→ **Task item**
Leave out the pictures and output exactly the lines below from the one with "background: #be185d ->" down to the one with "html: <div> <span>Middle", both of them included.

(Beginning of Study material)

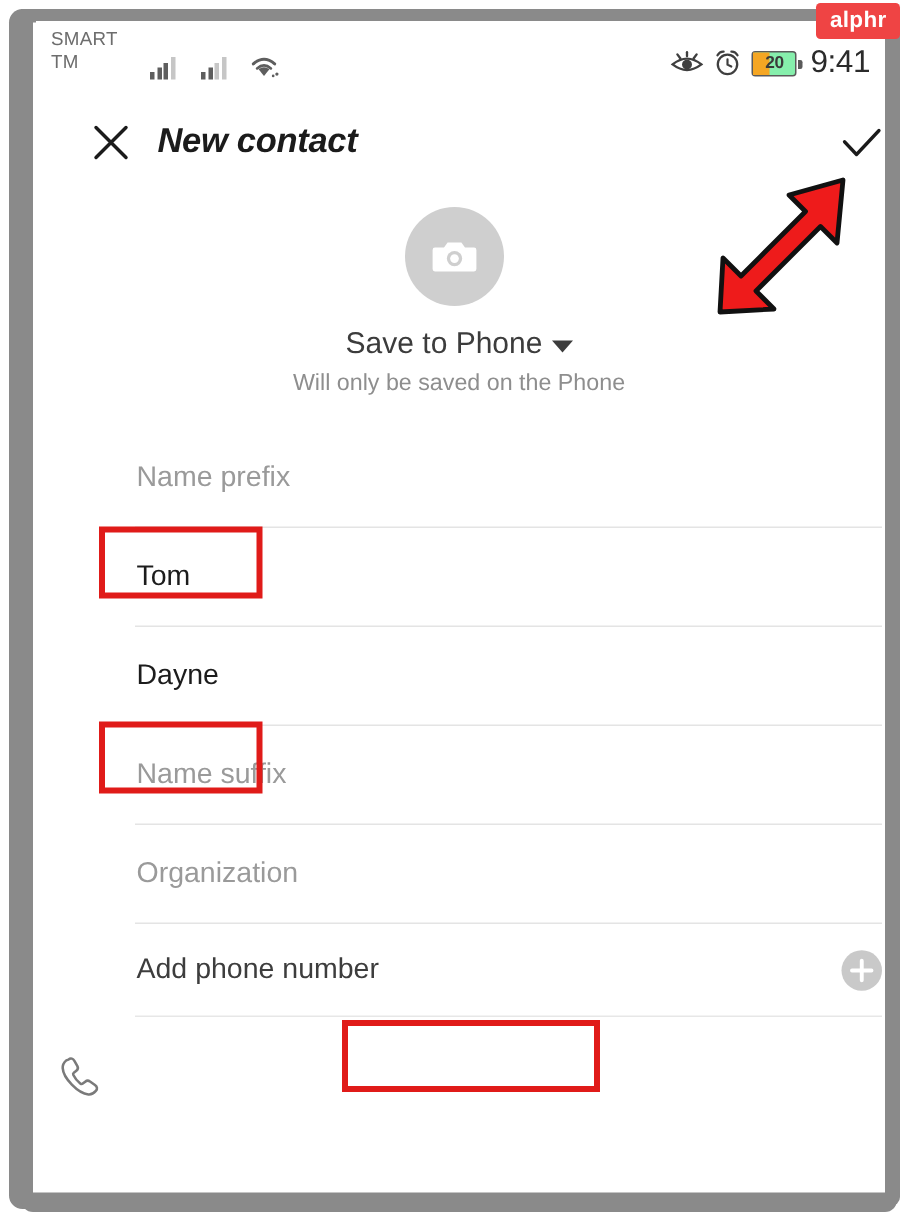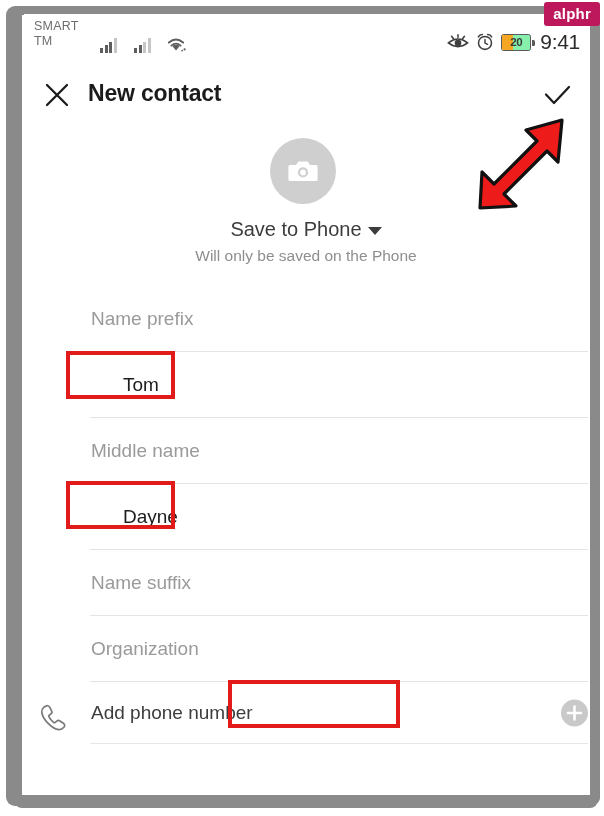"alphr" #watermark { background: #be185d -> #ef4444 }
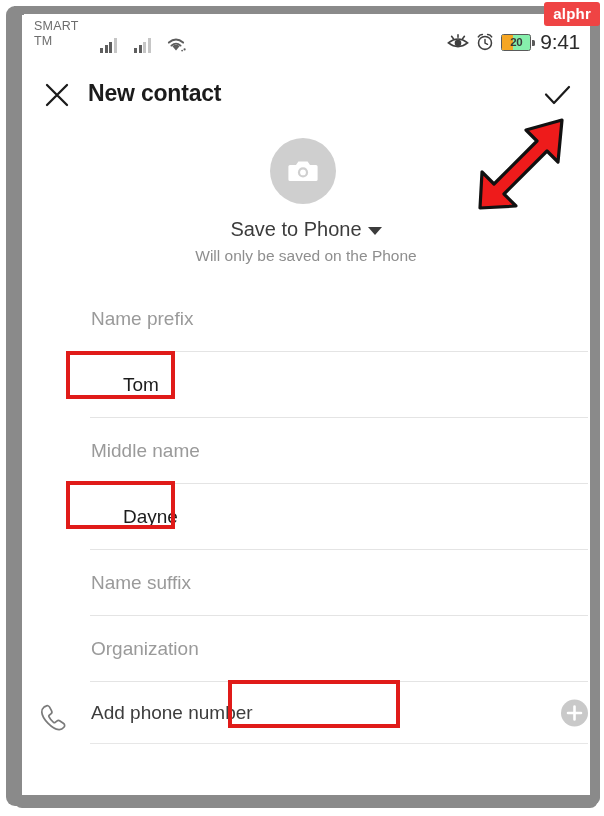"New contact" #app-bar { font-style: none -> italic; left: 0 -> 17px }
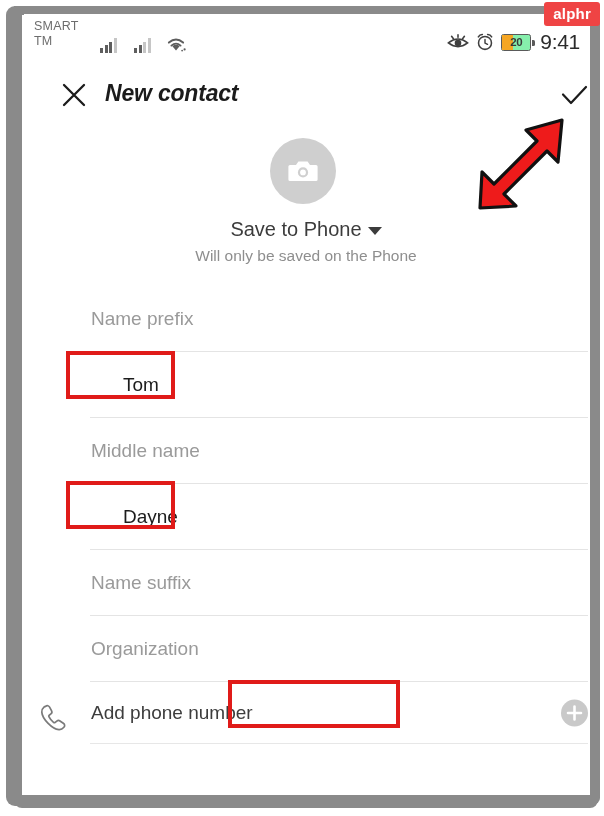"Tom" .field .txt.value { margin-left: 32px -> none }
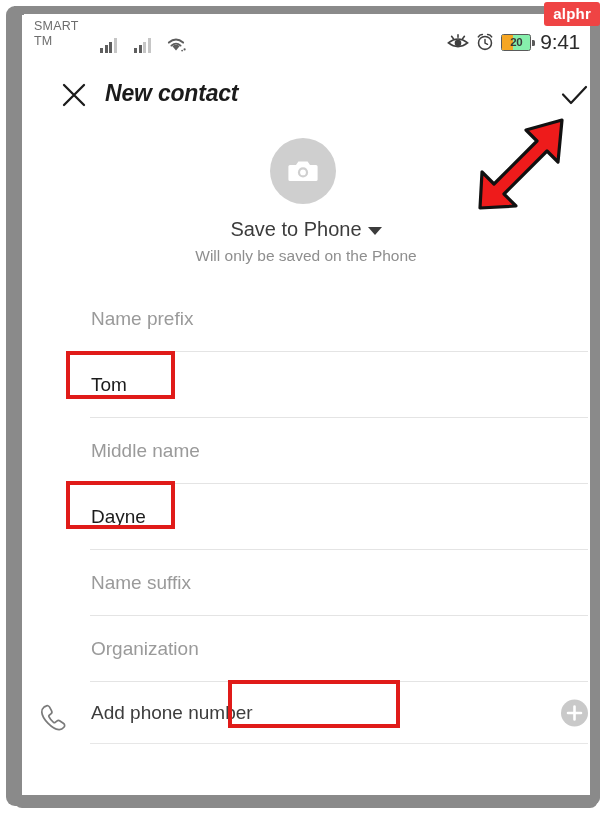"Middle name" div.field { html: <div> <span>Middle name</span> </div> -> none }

(End of Study material)
(Beginning of Study material)

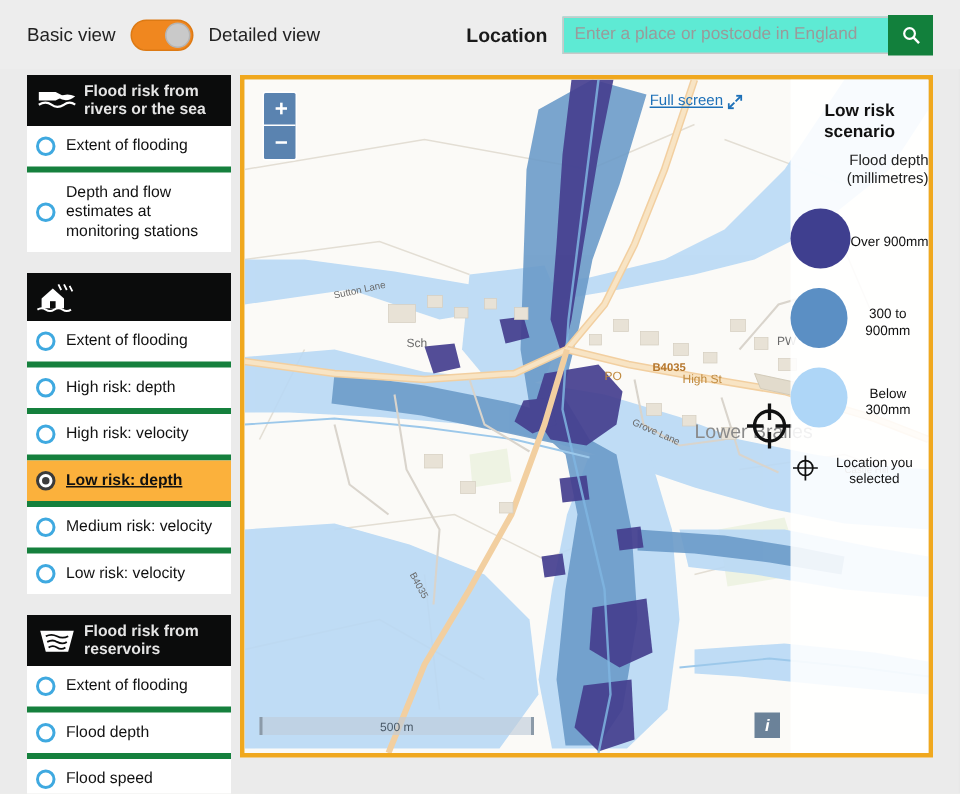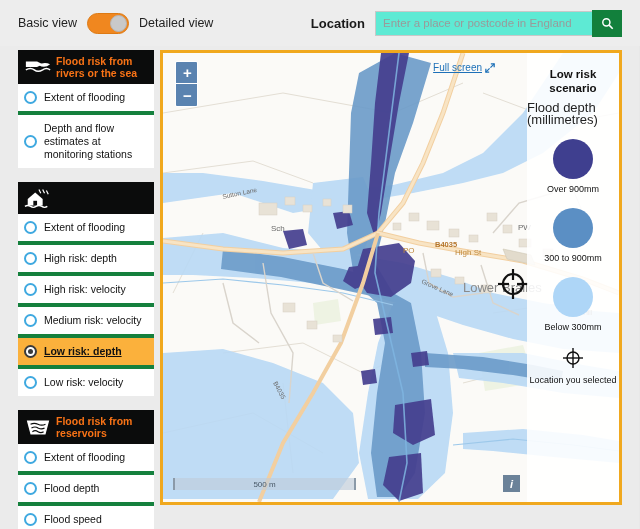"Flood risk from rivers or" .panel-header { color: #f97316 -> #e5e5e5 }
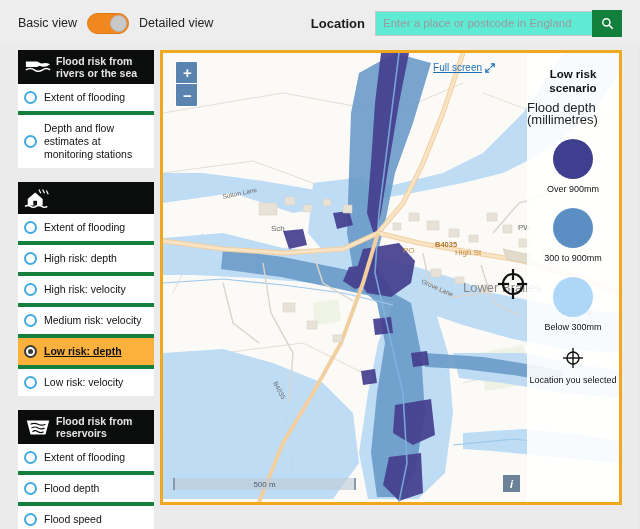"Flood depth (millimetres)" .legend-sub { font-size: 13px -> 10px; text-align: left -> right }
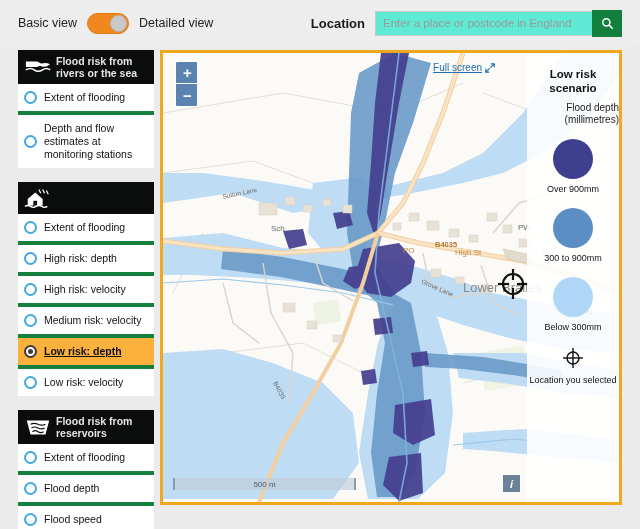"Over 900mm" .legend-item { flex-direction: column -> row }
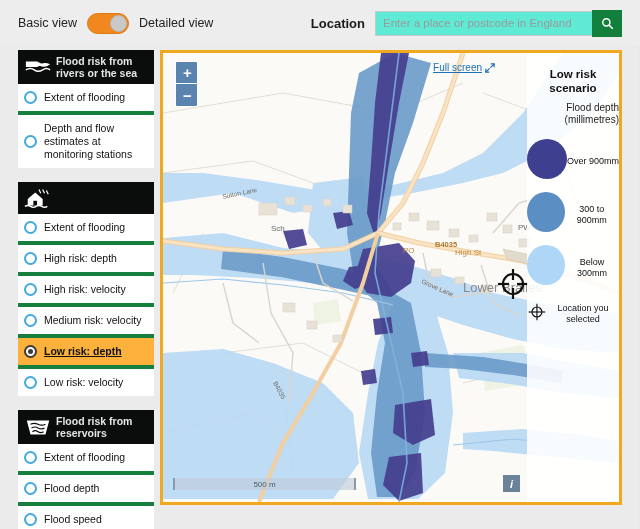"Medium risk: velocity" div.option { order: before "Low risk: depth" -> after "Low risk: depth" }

(End of Study material)

→ **Exercise output**
"alphr" #watermark { background: #be185d -> #ef4444 }
"New contact" #app-bar { font-style: none -> italic; left: 0 -> 17px }
"Tom" .field .txt.value { margin-left: 32px -> none }
"Middle name" div.field { html: <div> <span>Middle name</span> </div> -> none }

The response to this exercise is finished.